[Start of section]
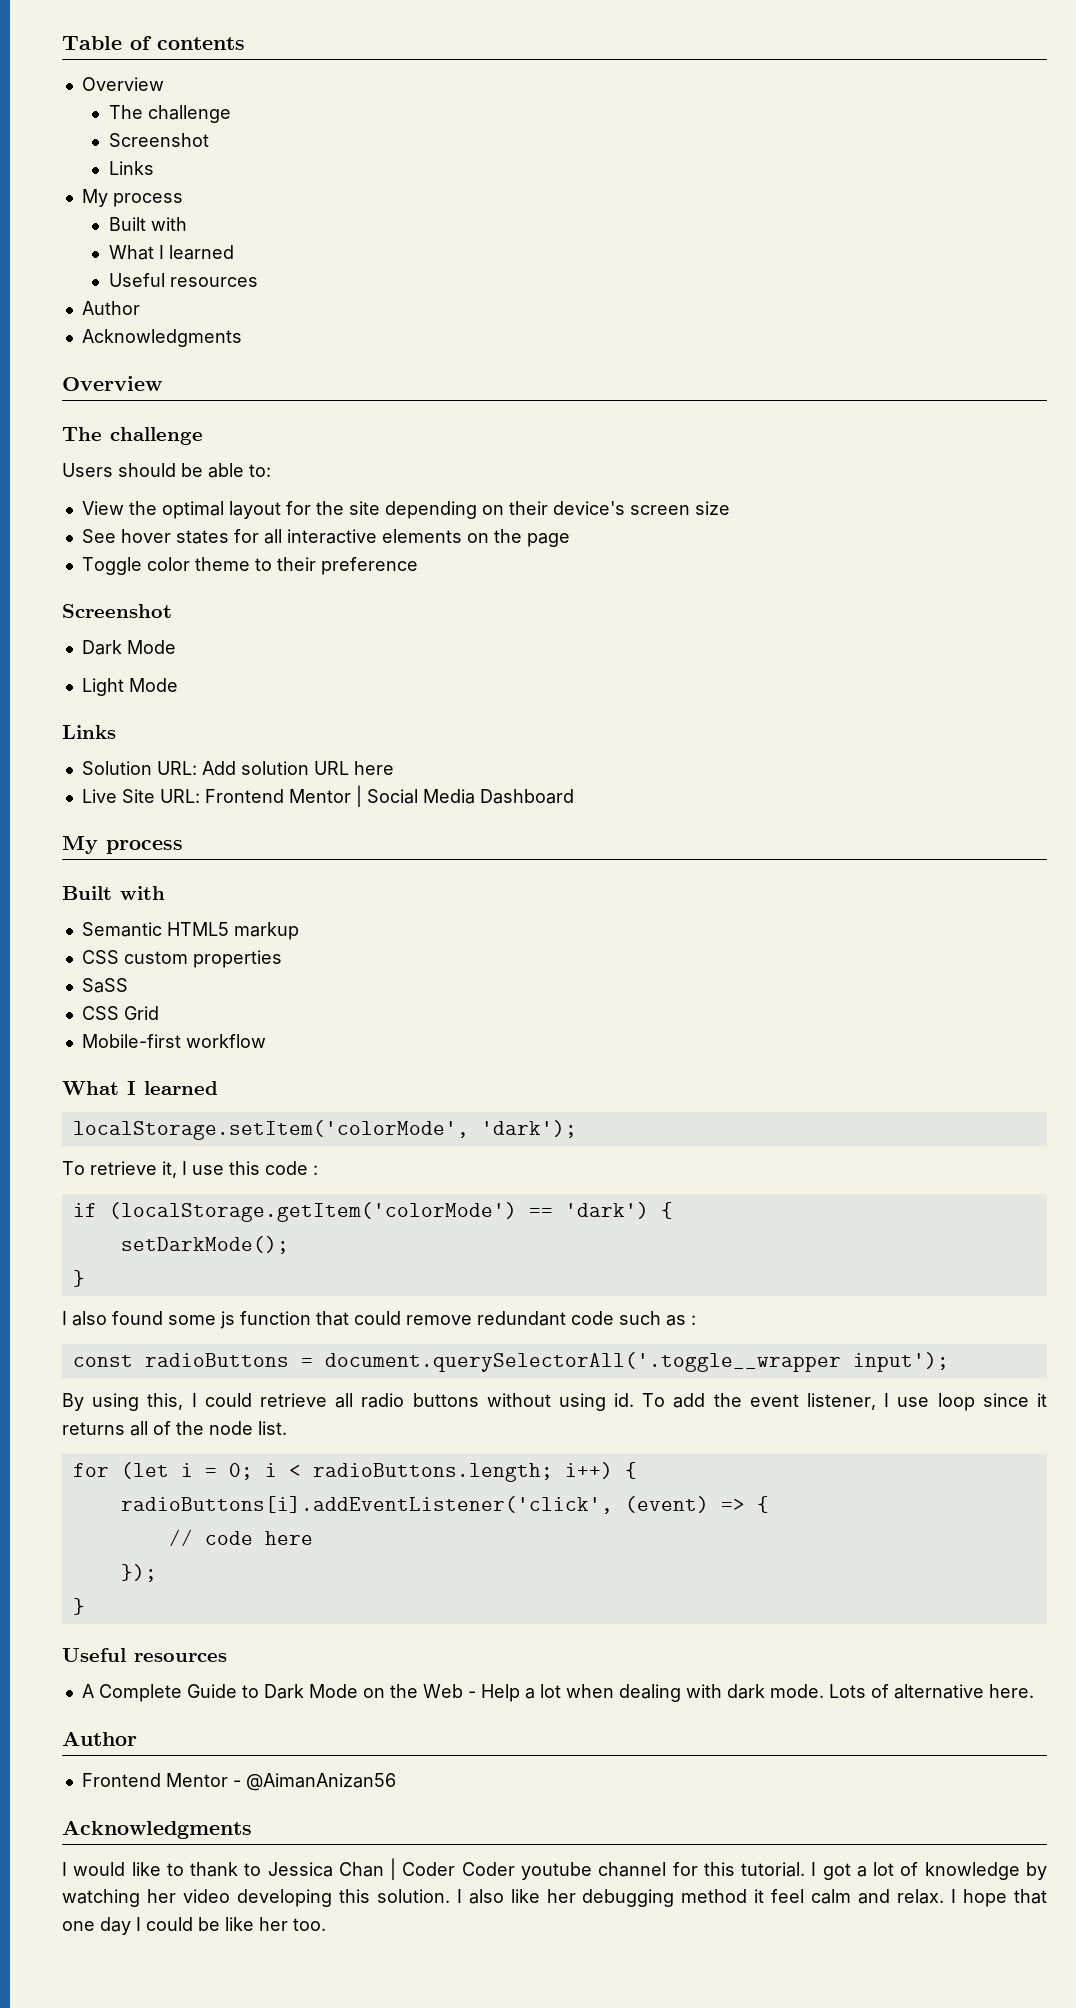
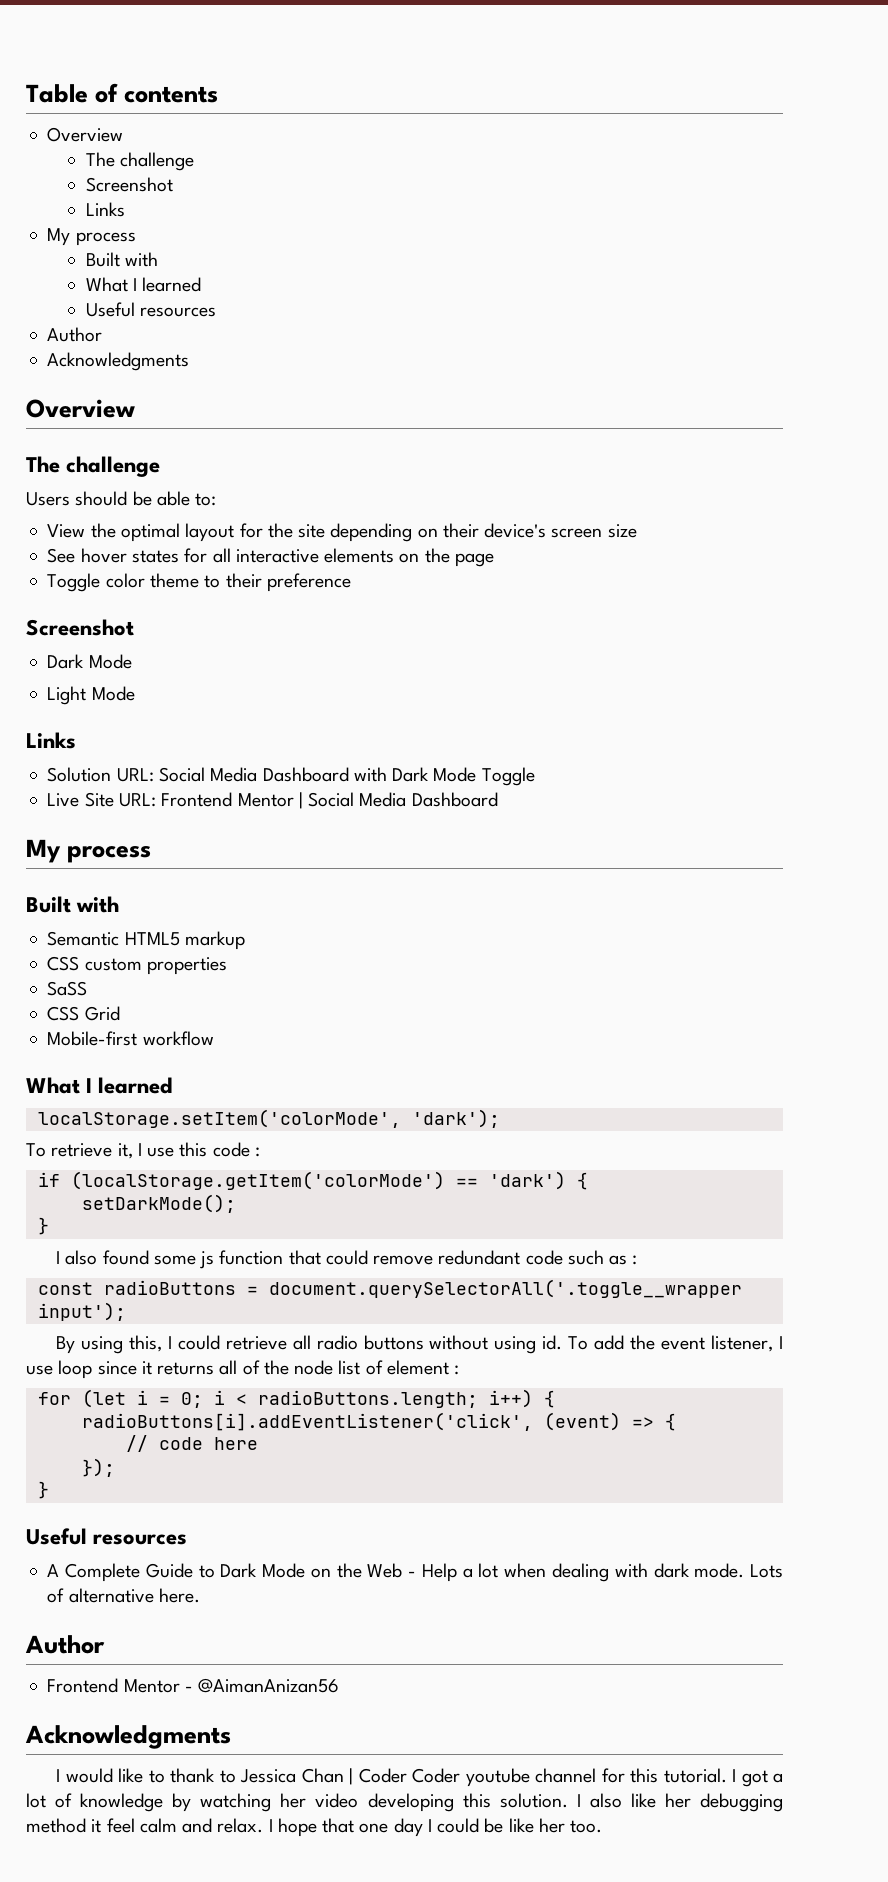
- Solution URL: Add solution URL here
+ Solution URL: Social Media Dashboard with Dark Mode Toggle
- To add the event listener, I use loop since it returns all of the node list.
+ To add the event listener, I use loop since it returns all of the node list of element :

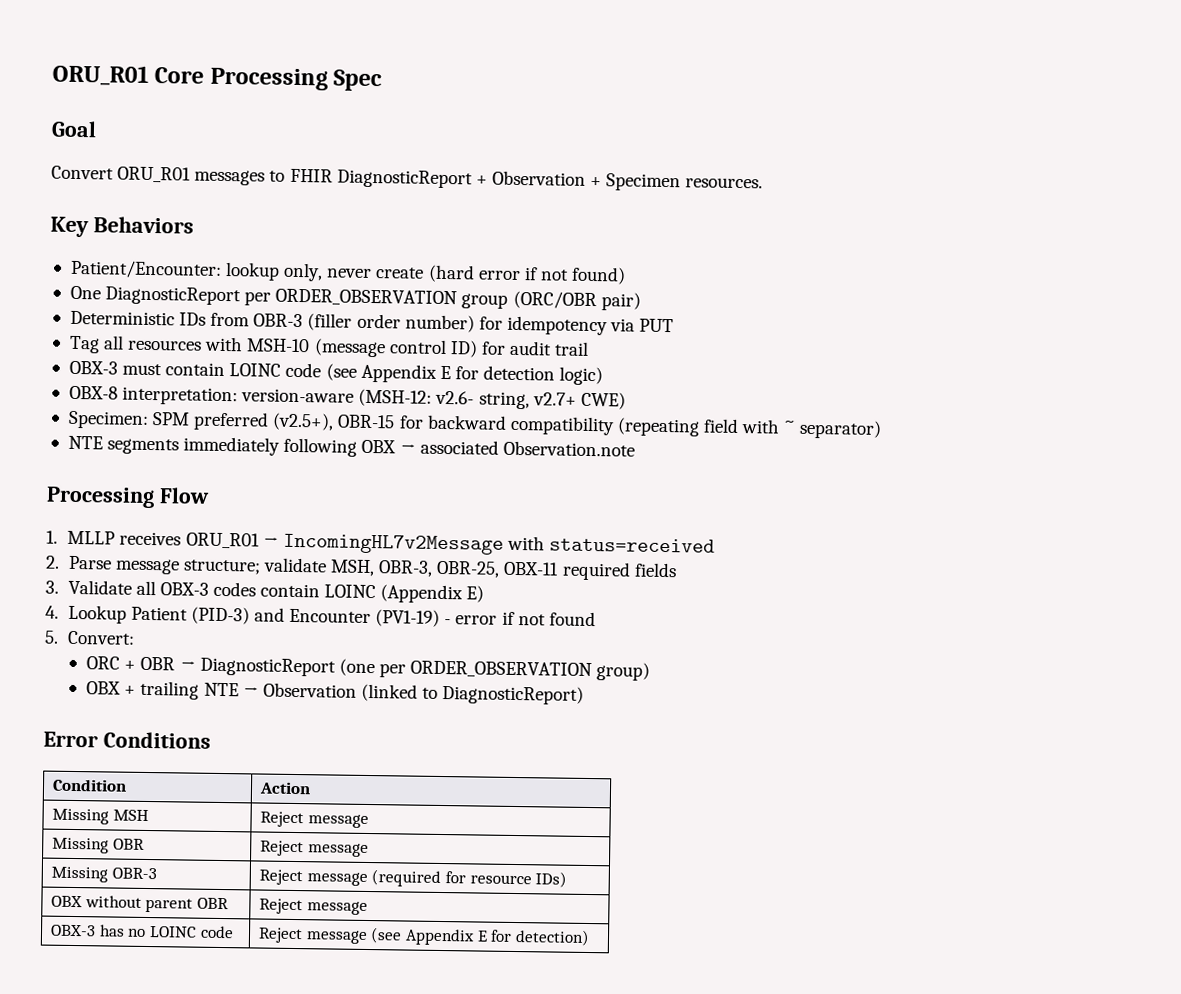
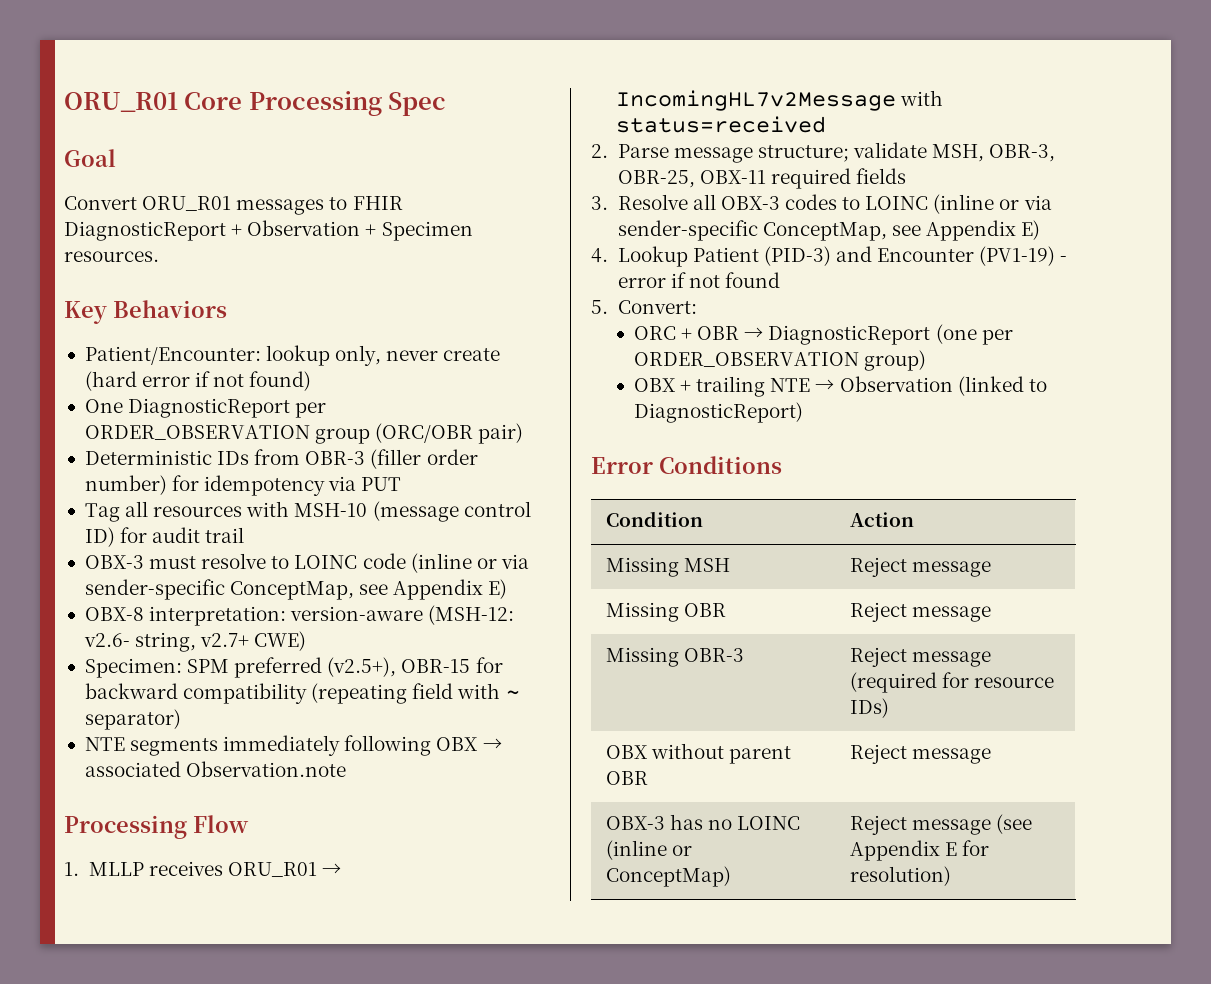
- OBX-3 must contain LOINC code (see Appendix E for detection logic)
+ OBX-3 must resolve to LOINC code (inline or via sender-specific ConceptMap, see Appendix E)
- 3. Validate all OBX-3 codes contain LOINC (Appendix E)
+ 3. Resolve all OBX-3 codes to LOINC (inline or via sender-specific ConceptMap, see Appendix E)
- OBX-3 has no LOINC code | Reject message (see Appendix E for detection)
+ OBX-3 has no LOINC (inline or ConceptMap) | Reject message (see Appendix E for resolution)

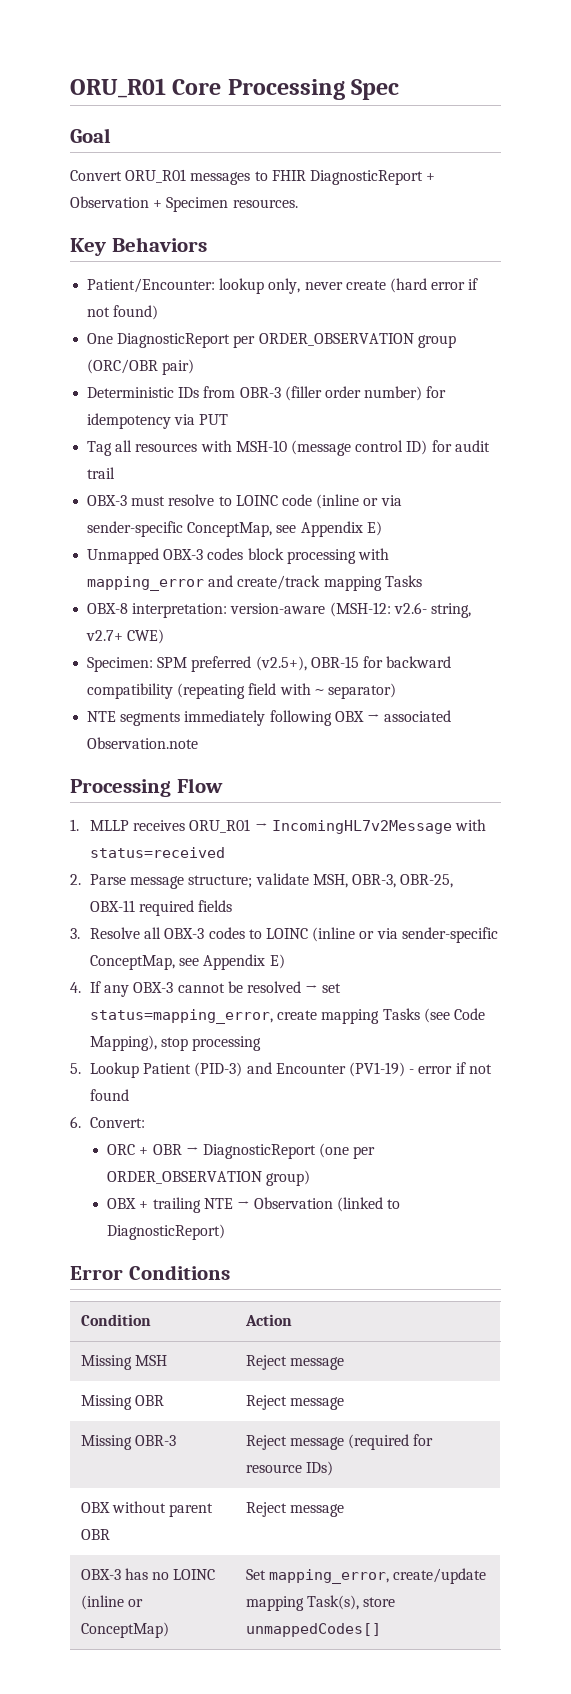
+ Unmapped OBX-3 codes block processing with mapping_error and create/track mapping Tasks
- 4. Lookup Patient (PID-3) and Encounter (PV1-19) - error if not found
+ 4. If any OBX-3 cannot be resolved → set status=mapping_error, create mapping Tasks (see Code Mapping), stop processing
+ 5. Lookup Patient (PID-3) and Encounter (PV1-19) - error if not found
- 5. Convert:
+ 6. Convert:
- OBX-3 has no LOINC (inline or ConceptMap) | Reject message (see Appendix E for resolution)
+ OBX-3 has no LOINC (inline or ConceptMap) | Set mapping_error, create/update mapping Task(s), store unmappedCodes[]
[End of section]
The result should be every line of the material that contains the word "mapping", so copy those lines.

+ Unmapped OBX-3 codes block processing with mapping_error and create/track mapping Tasks
+ 4. If any OBX-3 cannot be resolved → set status=mapping_error, create mapping Tasks (see Code Mapping), stop processing
+ OBX-3 has no LOINC (inline or ConceptMap) | Set mapping_error, create/update mapping Task(s), store unmappedCodes[]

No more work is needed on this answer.